As a young girl, I remember that my Dad used to get us tickets to watch inter-school dramas and poetry shows organised by some private primary schools back then. It was at the point when I became interested in arts, and my passion for reading novels grew. I recollect that my brothers and I would all take our turns reading our Dad’s stash of James Hadley Chase & Perry Mason novels and discuss them like we had watched a movie. Fast-forward to Secondary school and my love for Arts had blossomed. I had decided to study Law and was one of the brightest in Literature in English. Books like Macbeth and Animal farm were the basis of my everyday conversations. I could critically analyze how all animals were equal but some were more equal than the others.
So it came to filling out my jamb form and my Father suddenly decided that my desire for Law had to be prematurely aborted. To say I was in shock does not even describe how I felt. Is this not the same man who has encouraged me over the years? In fact, he sat me down for a two-hour long lecture on how there are so many lawyers roaming the streets doing ‘charge and bail’ as it’s not as lucrative anymore. I suggested Mass Communication and again my father came up with ‘it’s not exactly a career for a woman who wants to establish a good home’. You cannot win an argument with my dad; so I asked, what course do you now think is best for me? My father answered ‘Accounting’. What! I didn’t even do Accounting or Commerce or what is it commercial students do for subjects. He analyzed how I could do my ACCA alongside my degree and upon graduation be the next big thing! My dad struggled to understand why I didn’t see the good in his plan. I succumbed to his idea but after a rough start in Accounting and several family meetings, I navigated myself to studying Sociology.

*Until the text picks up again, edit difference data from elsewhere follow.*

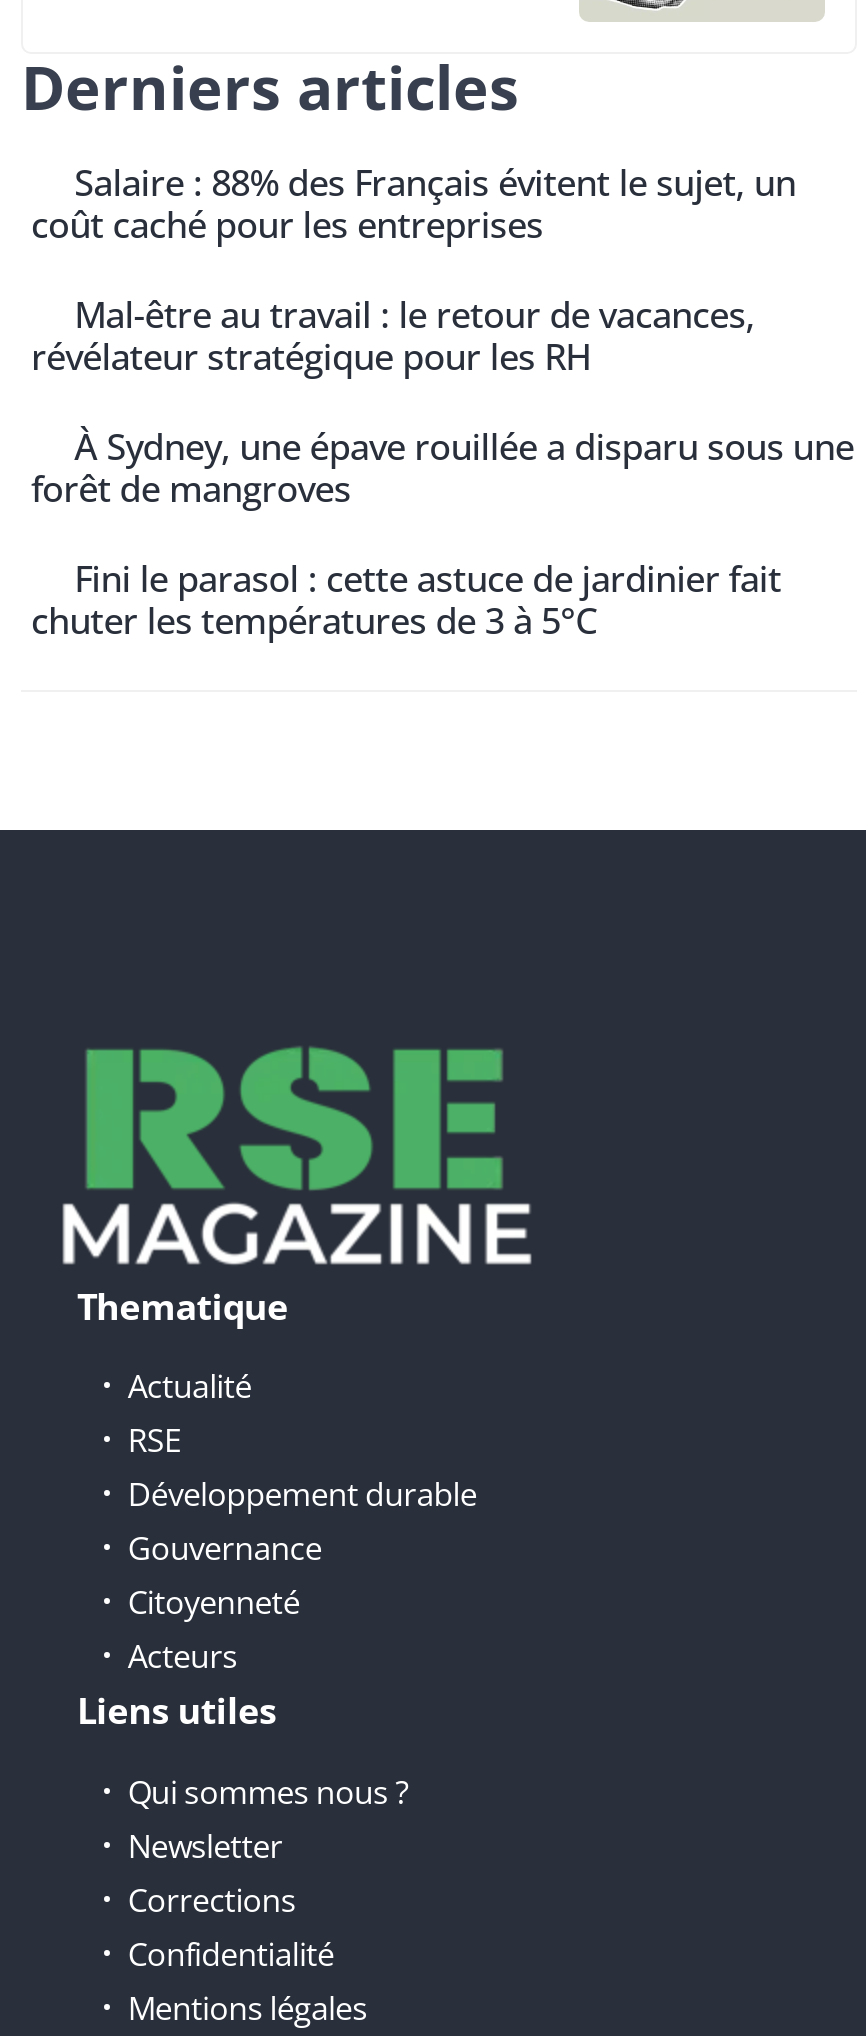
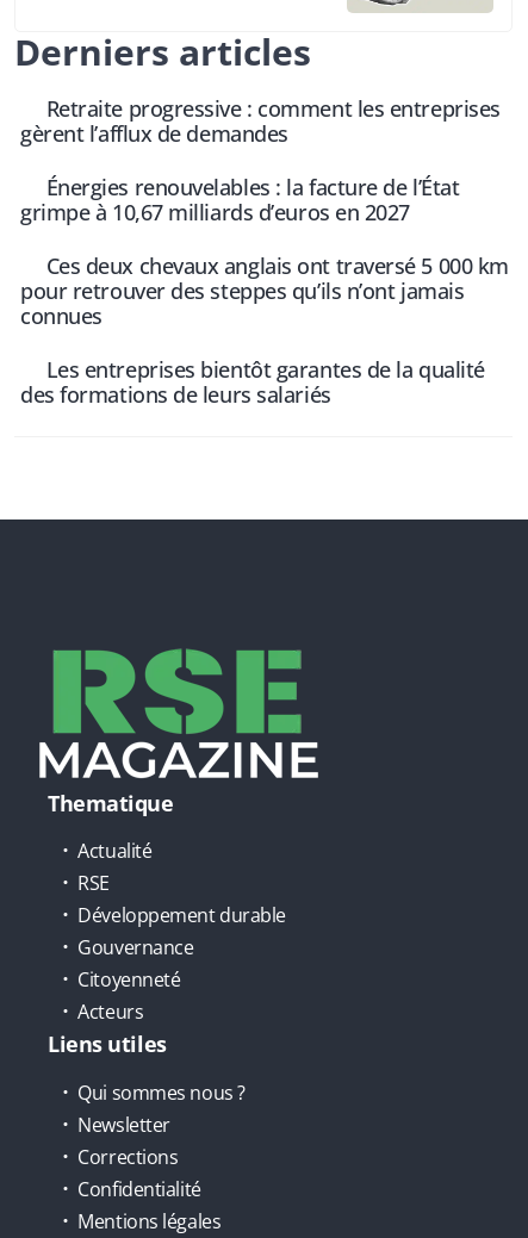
[31,157,796,247] Salaire : 88% des Français évitent le sujet, un | coût caché pour les entreprises -> [20,94,500,147] Retraite progressive : comment les entreprises | gèrent l’afflux de demandes
[31,289,755,379] Mal-être au travail : le retour de vacances, | révélateur stratégique pour les RH -> [20,172,459,226] Énergies renouvelables : la facture de l’État | grimpe à 10,67 milliards d’euros en 2027
[31,421,854,511] À Sydney, une épave rouillée a disparu sous une | forêt de mangroves -> [20,251,509,330] Ces deux chevaux anglais ont traversé 5 000 km | pour retrouver des steppes qu’ils n’ont jamais | connues
[31,553,781,643] Fini le parasol : cette astuce de jardinier fait | chuter les températures de 3 à 5°C -> [20,355,485,408] Les entreprises bientôt garantes de la qualité | des formations de leurs salariés

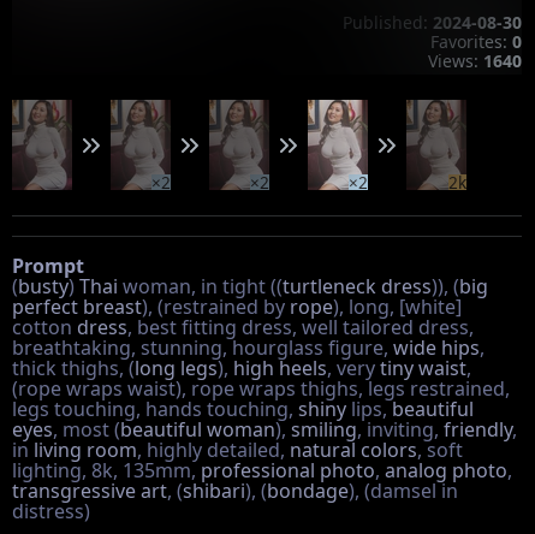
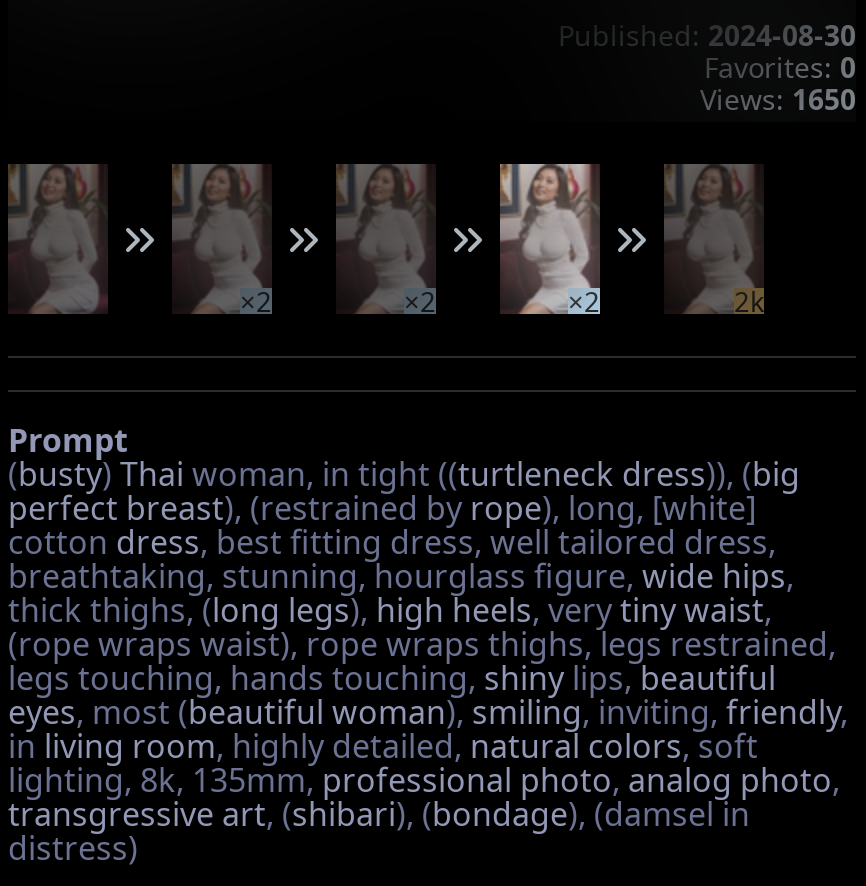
[428,49,522,72] Views: 1640 -> [700,80,856,118] Views: 1650

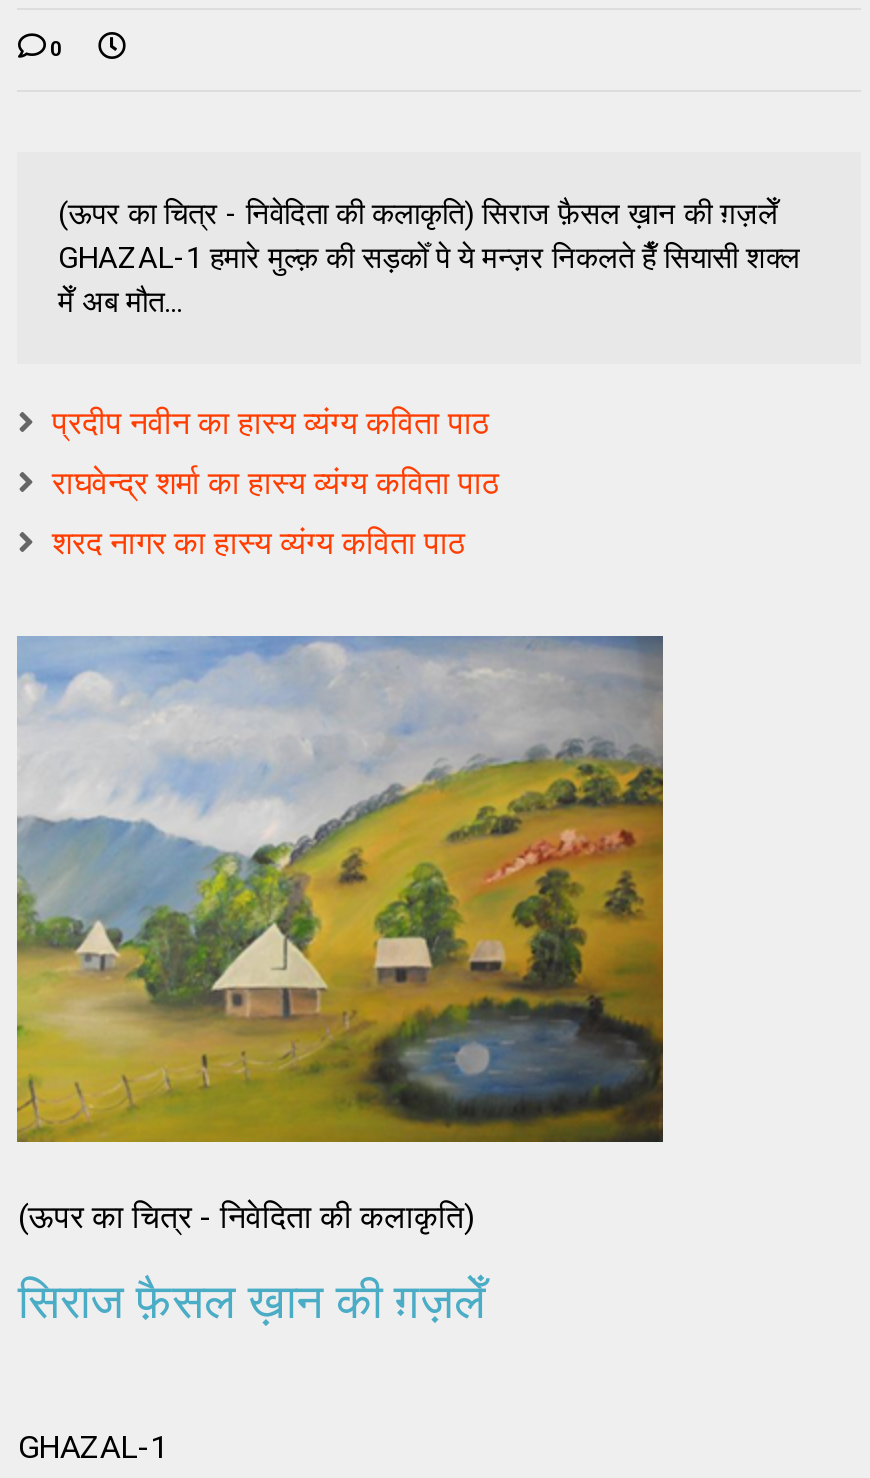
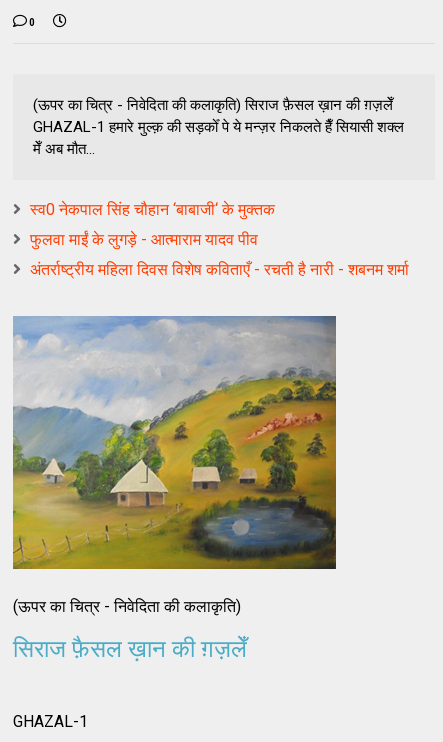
[52,404,490,442] प्रदीप नवीन का हास्य व्यंग्य कविता पाठ -> [30,200,275,219] स्व0 नेकपाल सिंह चौहान ‘बाबाजी‘ के मुक्तक
[52,464,500,502] राघवेन्द्र शर्मा का हास्य व्यंग्य कविता पाठ -> [30,230,258,249] फुलवा माईं के लुगड़े - आत्माराम यादव पीव
[52,524,466,562] शरद नागर का हास्य व्यंग्य कविता पाठ -> [30,260,409,279] अंतर्राष्ट्रीय महिला दिवस विशेष कविताएँ - रचती है नारी - शबनम शर्मा

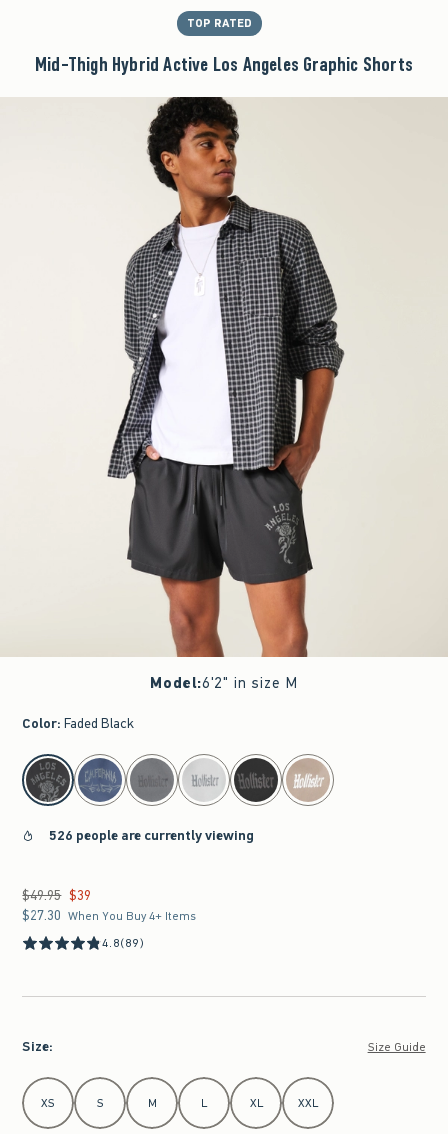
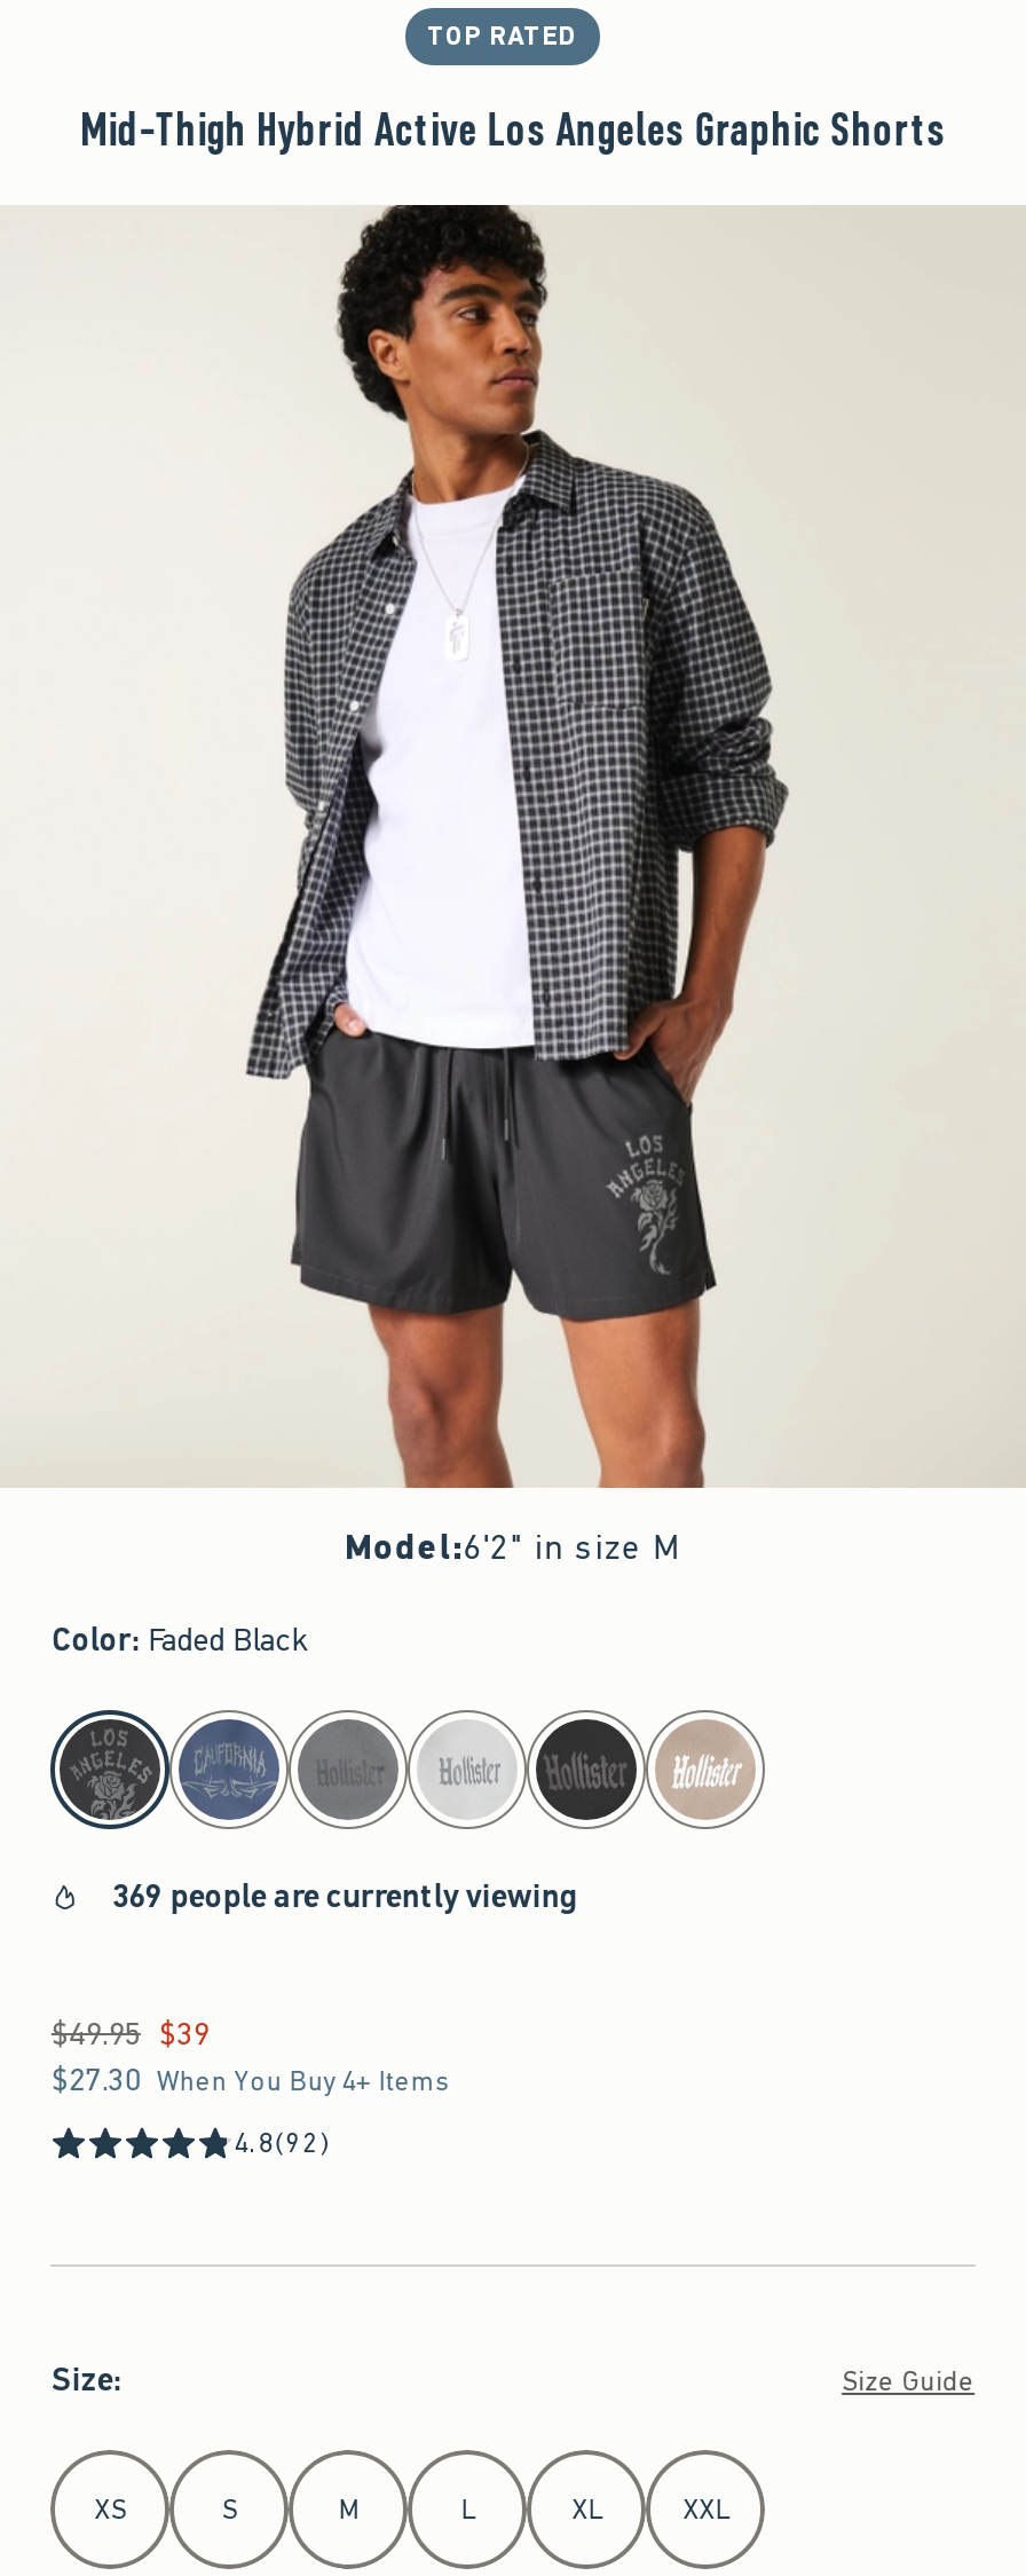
[49,826,254,845] 526 people are currently viewing -> [113,1875,578,1919] 369 people are currently viewing
[102,935,145,951] 4.8(89) -> [235,2125,331,2161] 4.8(92)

What is it with Nigerian parents? Who made them authority over all university courses to understand what these courses are all about anyway? Who made them fortune tellers to be able to tell which course will make you boom or not? I had assumed that with all the enlightenment on the media and the civilization all around us, Nigerian parents would become less meddling but I thought wrong.
I was recently part of a conversation about a man who wanted all his kids to be professionals, like a Doctor, a Lawyer, and Accountant e.t.c. I marvelled at his ignorance; but then in retrospect, I wondered whether anyone can one really blame him. What future does the career of a professional drummer hold in this great country of ours? My British colleague at work told me his son is studying drumming in the university. My Nigerian mentality shock and curiosity made me ask her what the opportunities are for him and she went on to explain that his lecturers drive Ferrari and Jaguar to work and one lecturer in particular told the students that since becoming a professional drummer at the top of his career, he earns up to £80,000 per gig at social events. I was wowed and I suddenly remembered my father dearest. Mention drumming and you probably may not feel your jaw move for the next two hours or more from his hot slap.
This brought to mind my elderly cousin, who came to stay with us all the way from Kano, having struggled to gain admission into the university for years. He wanted to study Medicine, but was willing to just enter studying any science related course and hoped to cross over to medicine later. We literally all danced to church to testify when my parents pulled all their strings to make him secure a spot in Zoology just a day before matriculation (must have been the VC list). The aspiration of studying Medicine remained only a dream as he remained in Zoology till the end of his course. I doubt that my cousin ever entered another zoo asides the Easter family picnic at the UI zoo some years ago. He has since been working in the bank after graduating. How many thriving zoological gardens do we have in Nigeria for him to even practice? Why then would any Nigerian parent not think you are crazy to come up with some disreputable course for study in the university?
Since we have all long given up on our government creating any sort of developmental platform for actual passion to be pursued, then if you must do an infamous course, be ready to take the risk by studying infamously. For you, it is not a matter of thinking outside of the box, it’s really creating your own box.